Sunday, Jan. 23, 2005

The Davos Man

By Michael Elliott

"Davos Man" has been easy to poke fun at from the time the World Economic Forum, founded in 1971, first got widespread attention in the 1990s. And this year is no different, as business leaders, politicians and, O.K., some lucky inky-fingered wretches prepare to trek to the conclave in the Swiss Alps town of Davos. The annual meeting of the international business ??lite, Davos developed a reputation as a cheerleader for globalization. But by the late 1990s, it was fashionable to argue that economic integration benefits only those who live in rich countries and who work in multinational companies, able to source--and sell--their products anywhere they choose. The world, it was argued, is at the mercy of tectonic forces capable of impoverishing millions.

Of late, globalization's critics have taken a different tack. Among the world's fastest-growing economies are China and India. Not so long ago dirt poor, both nations, once closed economies, have opened themselves up with substantial success. You might think the prosperity of some Indians and Chinese would be something to celebrate. But no. Whether because it is thought that all the rich world's jobs will be "outsourced" to India and China or because people believe that cheap labor in India and China will drive down wages everywhere else, the rise of the two Asian giants is now viewed as a threat as much as it is a triumph. Globalization has been turned around from something that makes poor people poorer to a phenomenon that makes rich people poor.

The best intellectual case for this argument was made last year by Paul Samuelson, a Nobel prizewinner, a professor emeritus at M.I.T. and one of the most respected economists of all time. Samuelson took aim at the theoretical underpinning of globalization. For its proponents, globalization is the latest proof of the virtues of free trade, for which the case was first made in 1817 by the British economist David Ricardo. Ricardo argued that trade was always beneficial because it encourages nations to specialize in the products at which they are best and import those they are less good at. So if a rich country like the U.S. is much better at making computers than a poor country like China but only a little better at making sweat shirts, the U.S. should concentrate on making computers, and American colleges should source their logoed goods in Guangdong province. Both the U.S. and China would benefit. Samuelson argued, however, that if the poor country suddenly learned how to make more efficiently the goods in which the rich country specialized--say, if China became brilliant at making computers--then the rich country would no longer benefit from free trade. In fact, wages in the rich country would fall.
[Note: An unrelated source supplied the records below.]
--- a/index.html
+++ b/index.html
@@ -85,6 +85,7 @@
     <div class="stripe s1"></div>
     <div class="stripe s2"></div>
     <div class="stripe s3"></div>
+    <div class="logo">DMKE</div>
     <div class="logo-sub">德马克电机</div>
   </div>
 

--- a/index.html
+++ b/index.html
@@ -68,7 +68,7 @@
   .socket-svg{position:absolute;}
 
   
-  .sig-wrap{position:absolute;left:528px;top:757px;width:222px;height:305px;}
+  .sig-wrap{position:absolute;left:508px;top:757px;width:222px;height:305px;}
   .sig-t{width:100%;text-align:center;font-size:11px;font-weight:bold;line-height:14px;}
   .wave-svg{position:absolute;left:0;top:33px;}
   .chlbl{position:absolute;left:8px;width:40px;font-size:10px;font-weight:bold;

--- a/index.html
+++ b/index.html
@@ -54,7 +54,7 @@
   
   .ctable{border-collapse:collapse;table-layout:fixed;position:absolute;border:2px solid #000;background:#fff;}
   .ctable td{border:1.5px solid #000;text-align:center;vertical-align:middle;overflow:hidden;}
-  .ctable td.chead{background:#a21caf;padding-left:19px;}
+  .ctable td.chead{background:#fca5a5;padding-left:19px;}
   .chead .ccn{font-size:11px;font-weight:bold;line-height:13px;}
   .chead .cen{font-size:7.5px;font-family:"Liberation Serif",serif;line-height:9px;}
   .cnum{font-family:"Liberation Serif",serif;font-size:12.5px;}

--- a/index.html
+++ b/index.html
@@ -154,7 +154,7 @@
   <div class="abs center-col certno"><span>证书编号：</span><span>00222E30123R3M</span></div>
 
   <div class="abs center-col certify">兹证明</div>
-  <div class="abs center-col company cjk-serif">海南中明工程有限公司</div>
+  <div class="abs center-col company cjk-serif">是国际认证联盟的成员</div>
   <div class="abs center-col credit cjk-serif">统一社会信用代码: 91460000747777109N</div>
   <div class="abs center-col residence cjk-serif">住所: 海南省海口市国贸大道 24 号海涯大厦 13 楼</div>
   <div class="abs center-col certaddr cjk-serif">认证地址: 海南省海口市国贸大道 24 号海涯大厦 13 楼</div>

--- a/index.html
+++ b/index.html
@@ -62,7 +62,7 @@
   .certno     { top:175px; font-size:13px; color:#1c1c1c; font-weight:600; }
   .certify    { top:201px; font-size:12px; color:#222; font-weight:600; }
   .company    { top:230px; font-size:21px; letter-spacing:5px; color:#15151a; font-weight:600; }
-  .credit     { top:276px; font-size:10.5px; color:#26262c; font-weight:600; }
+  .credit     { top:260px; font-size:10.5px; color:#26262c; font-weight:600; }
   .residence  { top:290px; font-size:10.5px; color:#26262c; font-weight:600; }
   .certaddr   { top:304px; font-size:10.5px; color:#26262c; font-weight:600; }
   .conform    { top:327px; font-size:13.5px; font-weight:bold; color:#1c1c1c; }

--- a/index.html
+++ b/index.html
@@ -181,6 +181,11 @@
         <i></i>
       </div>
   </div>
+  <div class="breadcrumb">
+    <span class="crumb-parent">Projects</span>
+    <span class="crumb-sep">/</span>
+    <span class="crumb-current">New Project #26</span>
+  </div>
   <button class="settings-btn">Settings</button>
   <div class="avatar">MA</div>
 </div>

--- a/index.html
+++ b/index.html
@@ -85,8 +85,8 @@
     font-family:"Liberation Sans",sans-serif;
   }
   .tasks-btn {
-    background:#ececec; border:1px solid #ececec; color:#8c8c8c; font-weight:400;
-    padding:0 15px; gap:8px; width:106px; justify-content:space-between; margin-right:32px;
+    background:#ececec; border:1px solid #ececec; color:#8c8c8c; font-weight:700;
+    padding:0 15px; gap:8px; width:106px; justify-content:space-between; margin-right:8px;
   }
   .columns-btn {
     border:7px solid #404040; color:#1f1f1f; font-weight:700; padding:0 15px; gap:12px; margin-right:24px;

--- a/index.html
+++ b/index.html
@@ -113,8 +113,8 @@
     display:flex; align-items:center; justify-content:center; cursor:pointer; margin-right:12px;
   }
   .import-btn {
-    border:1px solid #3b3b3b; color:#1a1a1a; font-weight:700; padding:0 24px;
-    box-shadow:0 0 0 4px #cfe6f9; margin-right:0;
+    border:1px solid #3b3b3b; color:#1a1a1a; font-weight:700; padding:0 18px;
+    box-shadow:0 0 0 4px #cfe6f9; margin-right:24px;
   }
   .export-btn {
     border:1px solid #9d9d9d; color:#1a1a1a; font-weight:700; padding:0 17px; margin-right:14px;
Globalization's defenders reply by saying, Relax: it will never happen. This counterblast (much of it in a paper written by Columbia University's Jagdish Bhagwati, today's unchallenged intellectual champion of free trade) has two parts. First, free trade's defenders say, it is unrealistic to assume that China or India will suddenly develop a monstrous capacity in high-end, high-technology innovation. "The oft repeated argument that India and China will quickly educate 300 million of their citizens to acquire sophisticated and complex skills," write Bhagwati and his colleagues, "borders on the ludicrous. The educational sectors in those countries face enormous difficulties." This rings true. For the past few months, there have been reports of skilled-labor shortages in the most economically advanced areas of China. Second, free traders argue that even if China and India become advanced economies almost overnight, they will look just like Germany and Japan. And nobody--well, nobody you would trust--argues that trade between rich economies doesn't benefit everyone.

Such abstract arguments do not address the real concerns of American workers whose jobs have moved overseas. But the true nature of their plight might be easier to understand if leaders were more honest about what lurks behind the globalization-makes-you-poor argument. In 1945, when almost every potentially rich economy apart from the U.S. lay amid the rubble of war, the U.S. accounted for about 50% of world economic output, and U.S. wages were much higher than those elsewhere. But other nations caught up--first Western Europe, then Japan, then Southeast Asia, then Eastern Europe, now India and China. The U.S. share of the world economy is now only about 22%, and wages elsewhere are closer to those of Americans. Why anyone should think this process is a source of net human unhappiness beats me, but then--may as well admit it--I'm a Davos man.